◆ **Problem**:
Every line from the one holding "color: #4d7c0f ->" through the one holding "font-size: 14px ->" in the data below must be returned exactly, both ends included, with pictures left out and nothing else added.

Segment Start: Data

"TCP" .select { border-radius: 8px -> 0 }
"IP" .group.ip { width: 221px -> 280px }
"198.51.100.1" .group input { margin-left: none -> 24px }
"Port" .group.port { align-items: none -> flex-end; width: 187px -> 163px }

Segment End: Data
Segment Start: Data

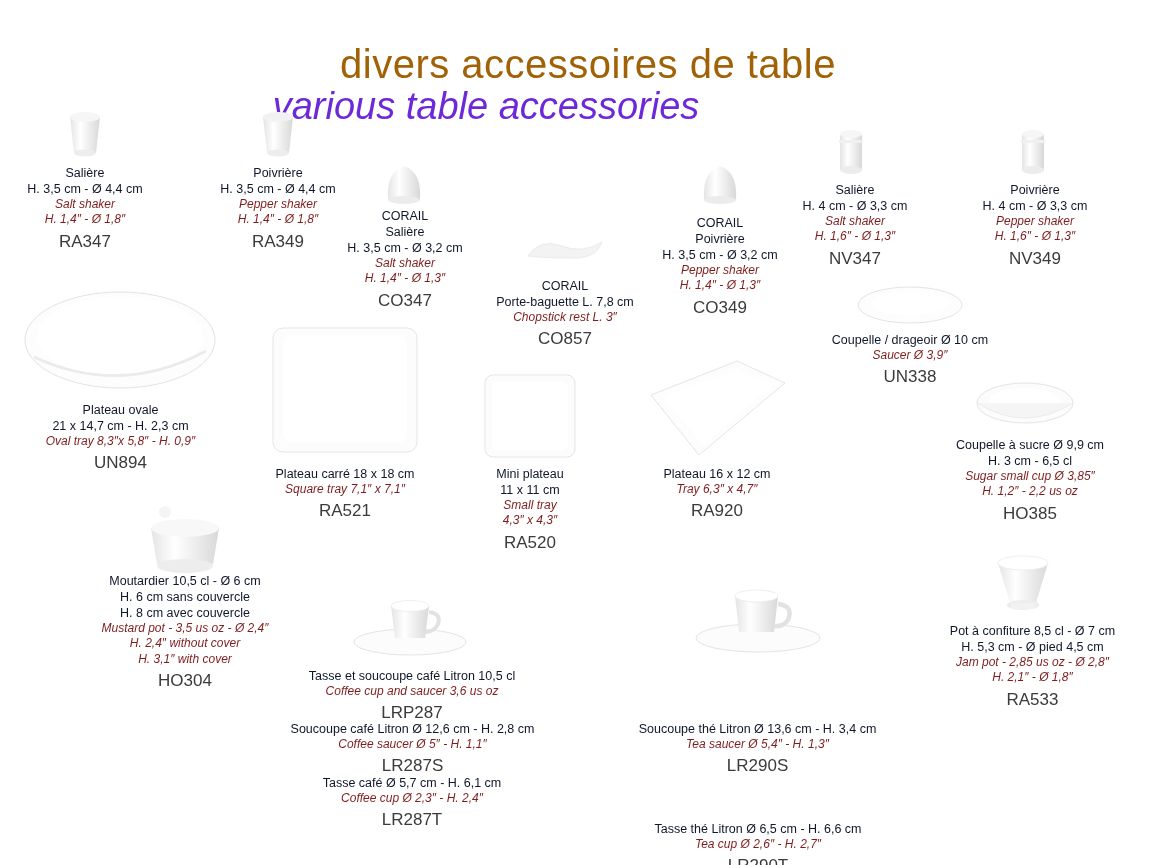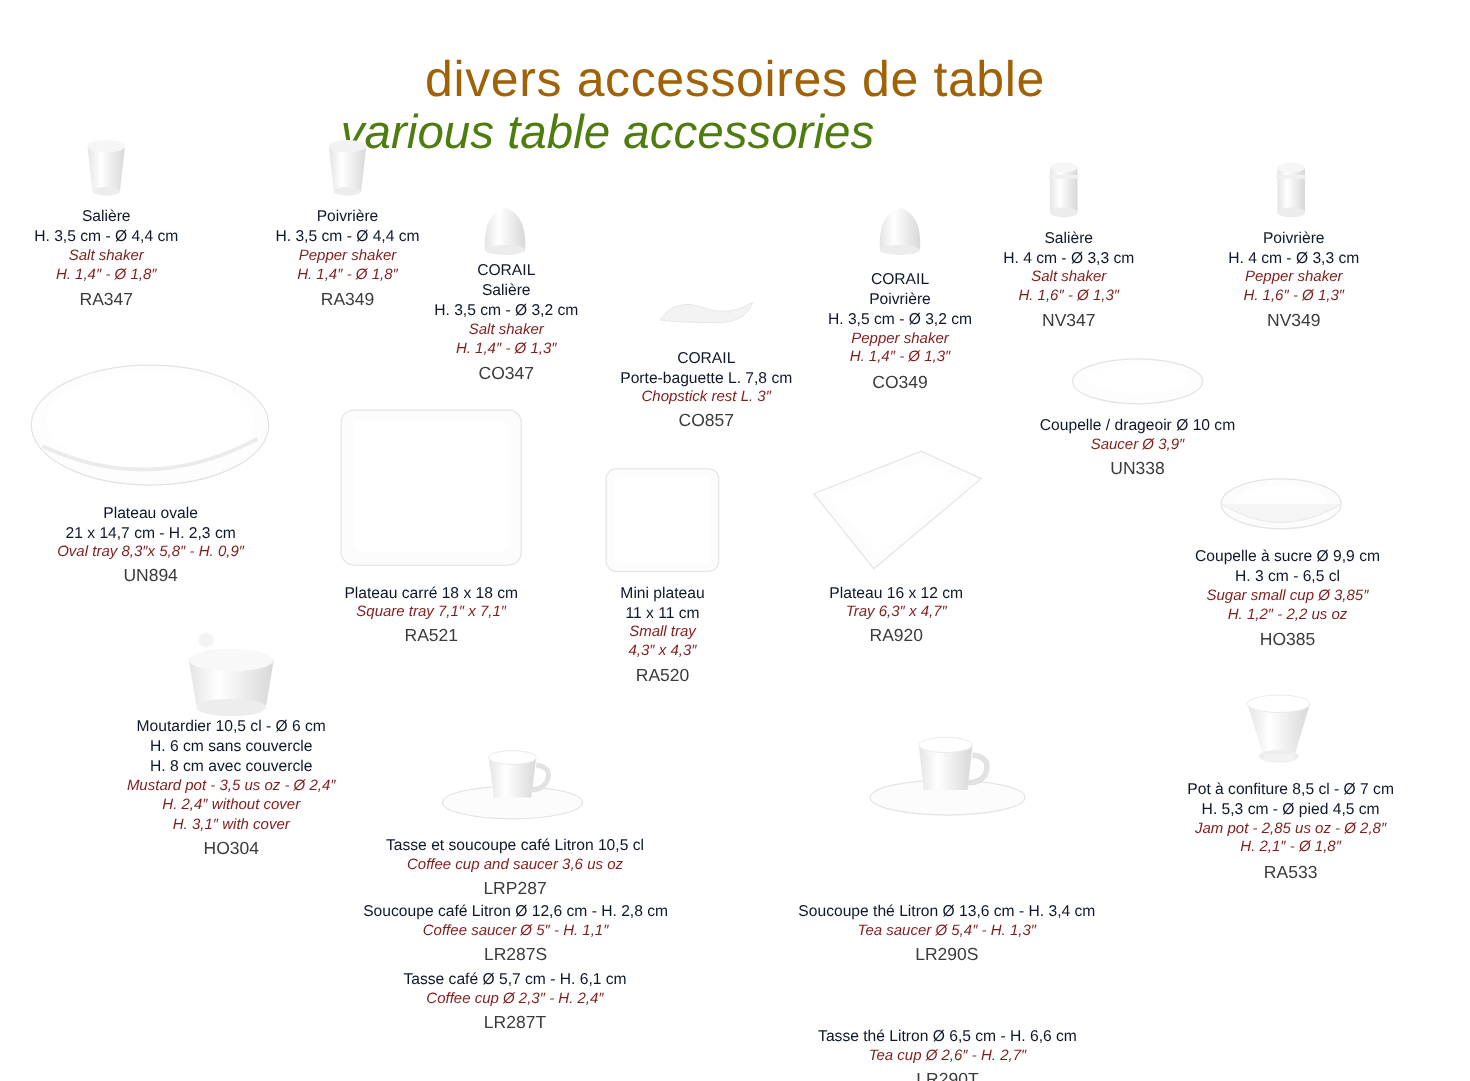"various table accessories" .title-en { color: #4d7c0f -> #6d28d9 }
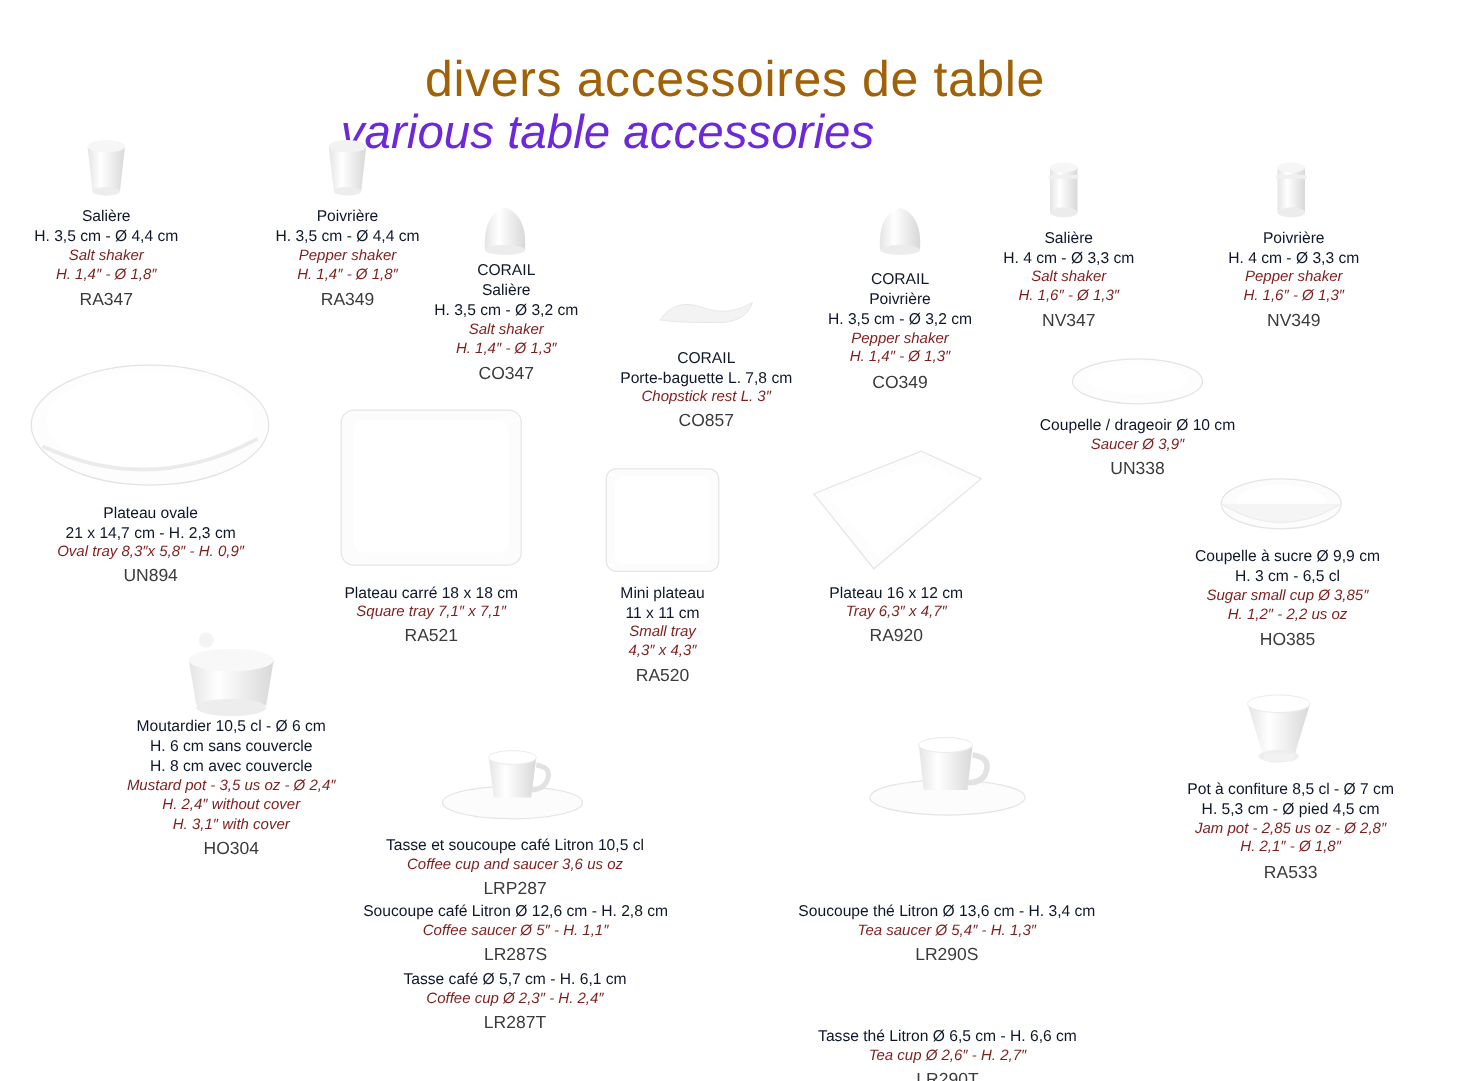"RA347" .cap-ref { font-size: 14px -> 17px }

Segment End: Data
Segment Start: Data

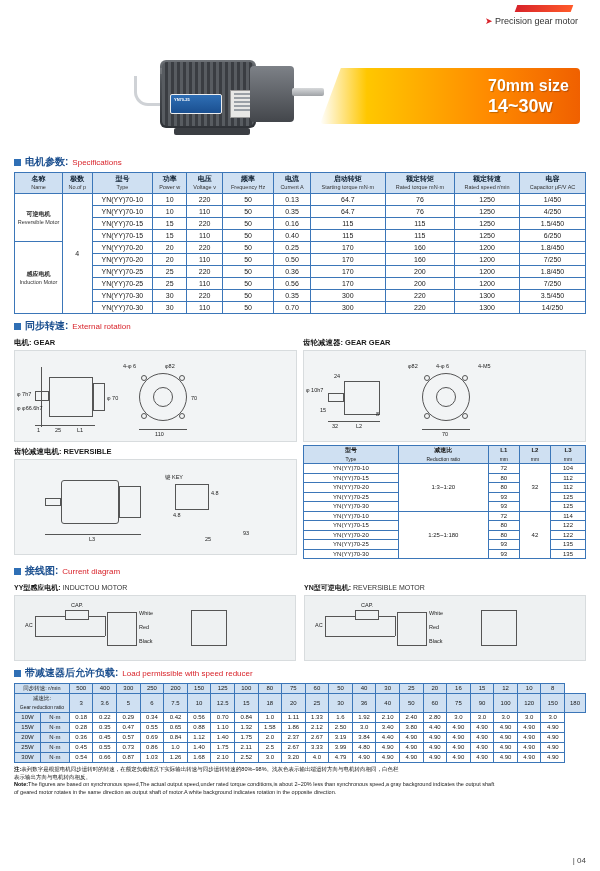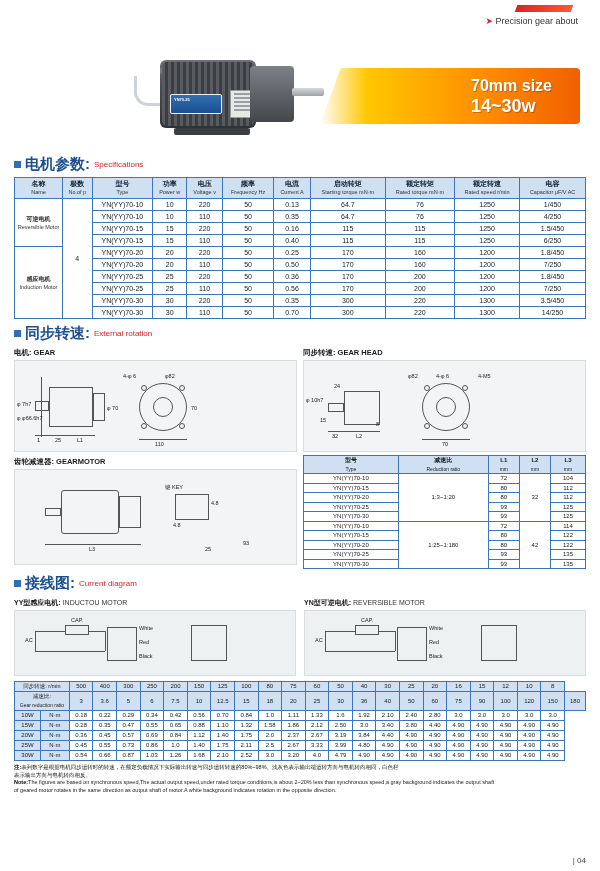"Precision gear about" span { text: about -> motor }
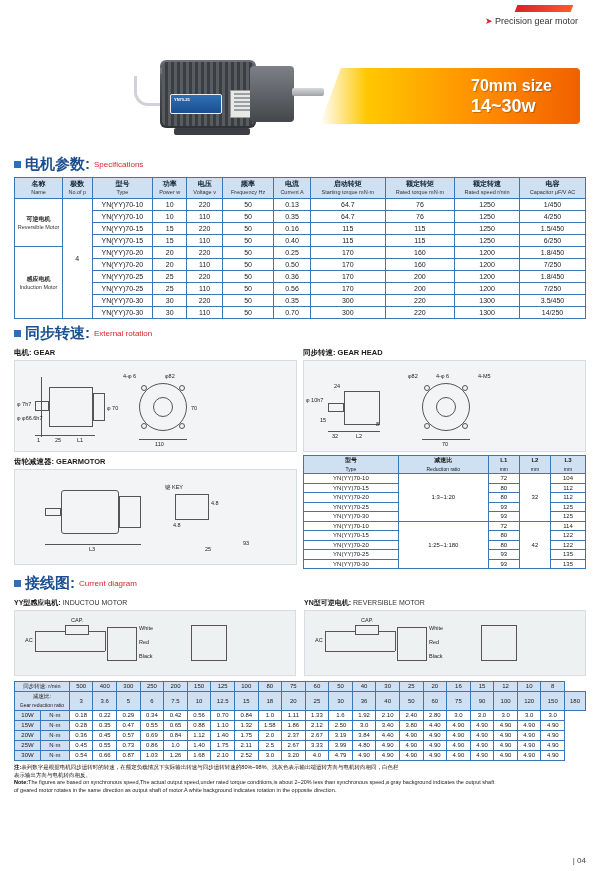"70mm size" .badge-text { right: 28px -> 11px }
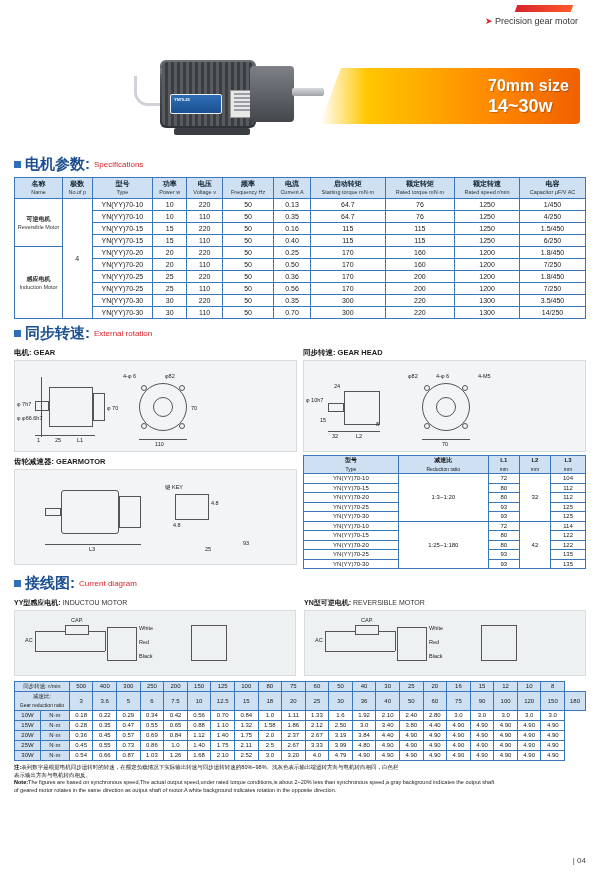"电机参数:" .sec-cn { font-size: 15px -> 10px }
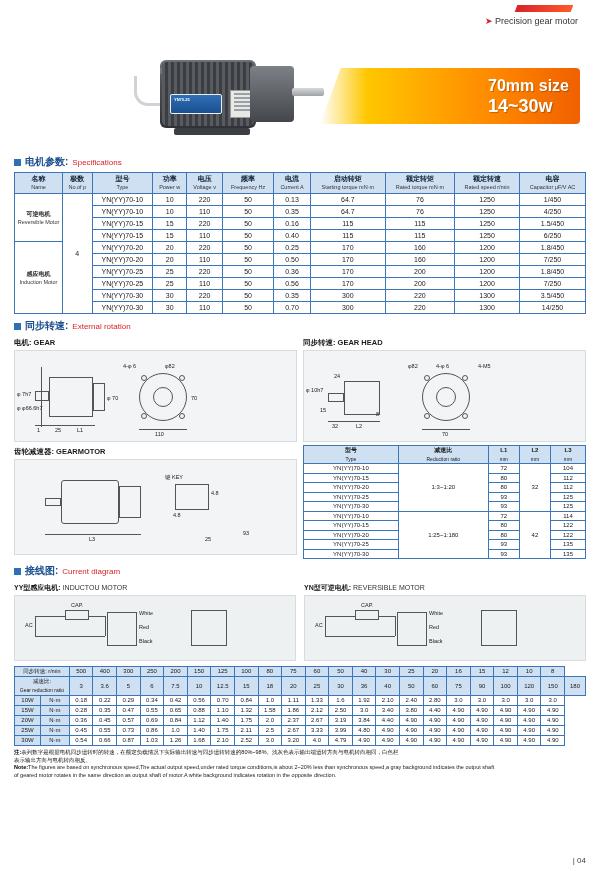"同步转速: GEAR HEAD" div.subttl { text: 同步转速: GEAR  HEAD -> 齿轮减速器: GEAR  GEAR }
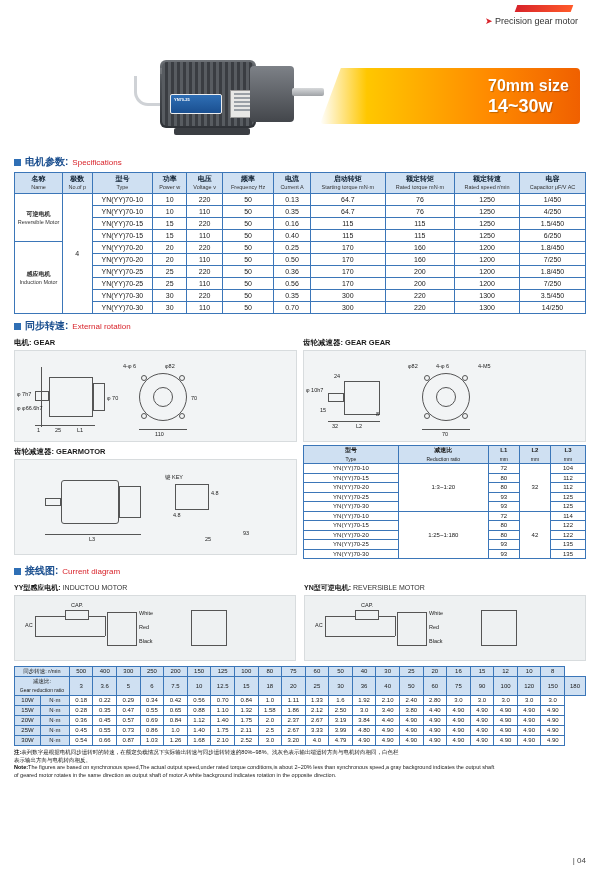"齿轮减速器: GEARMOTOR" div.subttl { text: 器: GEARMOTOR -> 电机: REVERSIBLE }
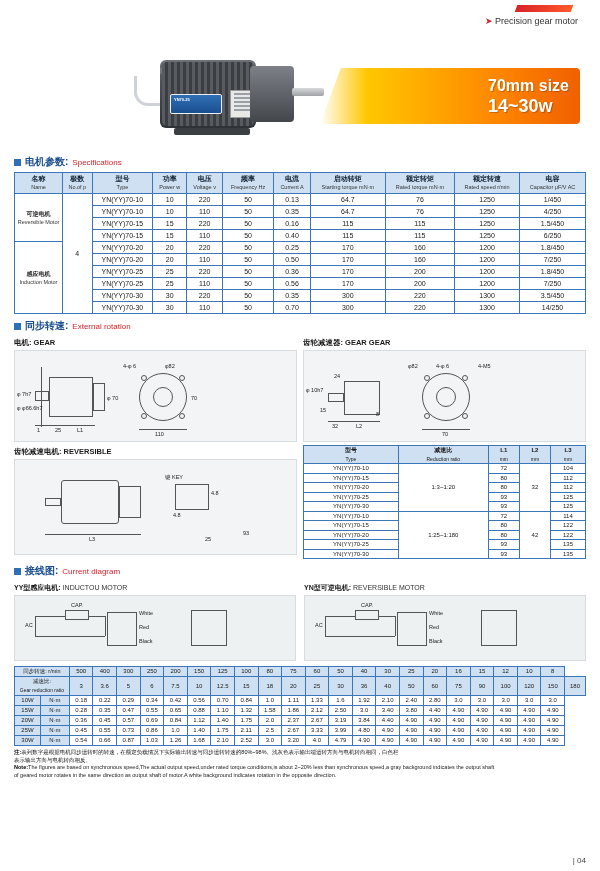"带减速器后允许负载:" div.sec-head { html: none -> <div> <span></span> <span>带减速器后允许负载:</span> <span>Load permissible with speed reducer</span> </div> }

Segment End: Data

◆ **Output of the task**:
"various table accessories" .title-en { color: #4d7c0f -> #6d28d9 }
"RA347" .cap-ref { font-size: 14px -> 17px }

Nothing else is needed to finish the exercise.